The association sees a prerequisite for a genuine representative democracy as being a vivid participatory democracy. To realise its aim, the association will create a transnational network of researchers and practitioners who strive to promote democratization and will also support the UN’s work for democratization. The association arranges seminars and research projects that have practical effects of supporting democratic emancipation. It also strives to participate in public debates and in the formation of local, national and global political agendas.
3
Any person, regardless of nationality, who accepts the aims and code of conduct of the association can join as an ordinary member. Any organisation that is a legal person may join as a supportive member. In both cases, membership is subject to approval by the Board. Only an ordinary member can vote in the association's meetings. Members can resign from the association in writing to the board, or to its chairman, or at a meeting with mention thereof in the minutes. The annual membership fee is 17 EUR.
4
The association is run by its Board, which constitutes of 4-7 full members. The Board elects amongst themselves a Chairperson, Secretary, Financial officer and other required personnel. No one person can be Chairperson for two consequent periods. No one member can be on the Board for more than five consecutive periods (principle of rotation). The running period is the period between annual meetings. The Board assembles following an invitation of the Chairperson, or in case he/she is hindered, his/her deputy, whenever they see reason to meet, or when a minimum of one third (1/3) of the members of the Board see reason to meet. The Board has quorum when the majority of its members are present. In the absence of consensus, matters are decided by a simple majority vote. In the case the votes are equal, the Chairperson decides the outcome; however, in elections, casting lots will decide equal votes.
5
The Chairperson, Secretary, and the Co-ordinator are the only persons with the right to sign in the name of the association.
6
The accounting period of the association is one calendar year. Closing of the books, with all the required attachments, has to be delivered to the auditors at least three weeks before the Annual Meeting. The auditors have to give a written report at least two weeks prior to the Annual Meeting.
7
The Board issues invitations to the meetings of the association. A written invitation is sent to each member at least seven days before the meeting.
8
An Annual Meeting of the association will be held every year in January-February, the Board will determine the exact date. A special meeting will be held when either a meeting of the Board so decides, or when at least one tenth (1/10) of the ordinary members of the association request it to address a specific issue to the Board. In a meeting every ordinary member has one (1) vote. The majority of votes will determine the opinion of the association, unless other rules determine. If there are more than two alternatives at the outset, a second round is held and the two most popular proposals will confront each other, unless there is a simple majority in the first round. In the case the votes are equal, casting lots will decide the decision.
9
In the Annual Meeting of the association, the following matters will be raised for discussion and decision making:
Opening of the meeting.
Choosing the Chair and Secretary of the Meeting, as well as two (2) persons to check the minutes and count the votes.
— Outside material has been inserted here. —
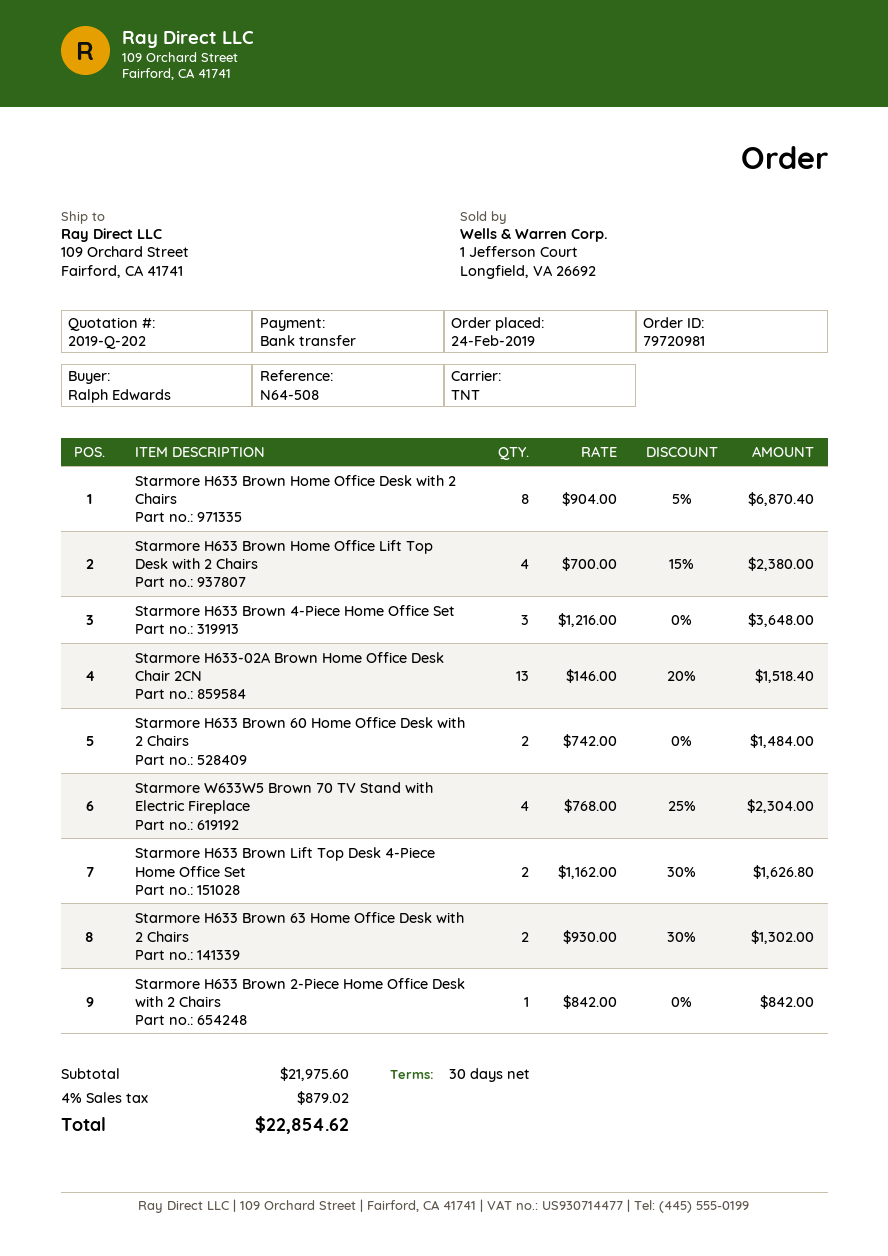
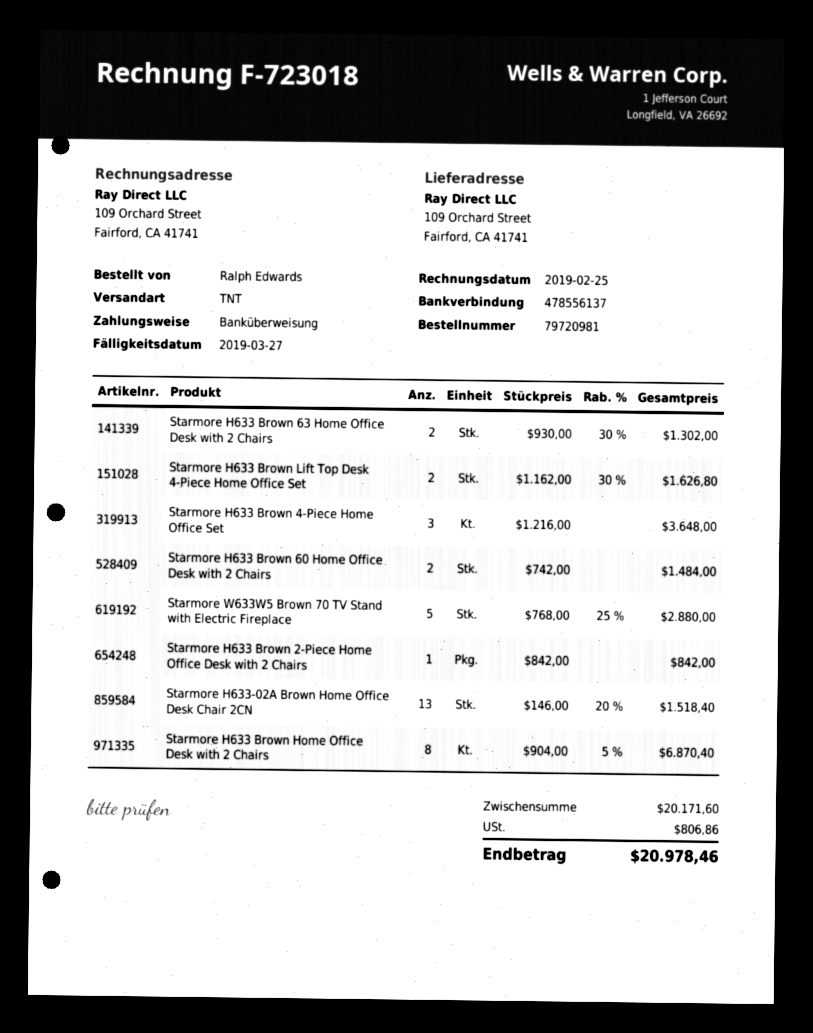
Starmore H633 Brown Home Office Lift Top Desk with 2 Chairs: 4 x 700.00 - 15% = 2380.00 -> none
Starmore W633W5 Brown 70 TV Stand with Electric Fireplace: 4 x 768.00 - 25% = 2304.00 -> 5 x 768.00 - 25% = 2880.00
subtotal: 21975.60 -> 20171.60
tax: 879.02 -> 806.86
total: 22854.62 -> 20978.46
Establishing that the meeting has quorum.
Approval of the agenda of the Meeting.
Presentation of the closing of the books, the Annual Report, and the report of the auditors.
The approval of the closing of the books, and granting the freedom from responsibility to the previous Board.
The action plan and budget for the following year.
Choosing the Members of the new Board. This includes the size of the Board, and putting forward motions for the members. If there are more candidates than spaces, the meeting will have a vote. Those receiving the most votes will be chosen. Will also choose one, or up to three (1-3) auditors, as well as, deputies for each.
A.O.B.
If any member would like to raise an issue for discussion in the Annual Meeting, he/she has to announce the issue, in writing, well in advance of the Meeting so that it can be included in the agenda sent out with the invitations.
10
Any changes in the rules of the association, or the decision to dissolve the association requires a three quarters (3/4) majority of the votes in a meeting of the association. Moreover, an intention to change the rules, or dissolve the association has to be clearly indicated in the meeting invitations. In the event of dissolving the association, the funds of the association will be used to promote the aims of the association in a manner determined in the last meeting. That is, the funds will be used to promote democratisation.